Items from a data source:
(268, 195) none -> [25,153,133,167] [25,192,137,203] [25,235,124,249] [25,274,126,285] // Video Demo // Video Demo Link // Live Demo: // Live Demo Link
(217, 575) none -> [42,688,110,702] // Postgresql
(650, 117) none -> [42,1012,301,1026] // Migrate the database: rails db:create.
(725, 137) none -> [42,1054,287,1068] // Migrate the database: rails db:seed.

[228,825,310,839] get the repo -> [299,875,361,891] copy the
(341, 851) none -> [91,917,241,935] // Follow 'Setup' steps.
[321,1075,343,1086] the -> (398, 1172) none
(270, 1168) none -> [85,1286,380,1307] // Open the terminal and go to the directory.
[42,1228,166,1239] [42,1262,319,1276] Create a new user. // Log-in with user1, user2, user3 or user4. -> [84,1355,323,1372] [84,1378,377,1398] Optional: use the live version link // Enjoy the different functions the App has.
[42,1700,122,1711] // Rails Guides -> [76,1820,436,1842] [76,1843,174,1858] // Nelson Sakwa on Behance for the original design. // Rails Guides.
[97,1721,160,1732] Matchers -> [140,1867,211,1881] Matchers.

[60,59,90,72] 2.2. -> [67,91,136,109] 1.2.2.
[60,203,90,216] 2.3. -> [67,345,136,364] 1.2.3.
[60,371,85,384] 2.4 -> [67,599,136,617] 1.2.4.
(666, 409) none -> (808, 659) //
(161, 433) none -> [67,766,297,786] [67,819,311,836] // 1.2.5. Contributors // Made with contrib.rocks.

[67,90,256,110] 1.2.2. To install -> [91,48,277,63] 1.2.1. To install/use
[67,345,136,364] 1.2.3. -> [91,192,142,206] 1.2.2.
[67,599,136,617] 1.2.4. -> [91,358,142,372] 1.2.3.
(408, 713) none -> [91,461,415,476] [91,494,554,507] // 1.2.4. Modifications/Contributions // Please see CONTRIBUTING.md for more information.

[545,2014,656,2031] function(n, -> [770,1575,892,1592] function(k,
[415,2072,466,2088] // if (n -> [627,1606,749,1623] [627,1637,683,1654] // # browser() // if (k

WHAT YOU ARE ASKED TO DO
Pull out every line of the records that includes the string "Migrate".

REPLY TO THE EXERCISE
(650, 117) none -> [42,1012,301,1026] // Migrate the database: rails db:create.
(725, 137) none -> [42,1054,287,1068] // Migrate the database: rails db:seed.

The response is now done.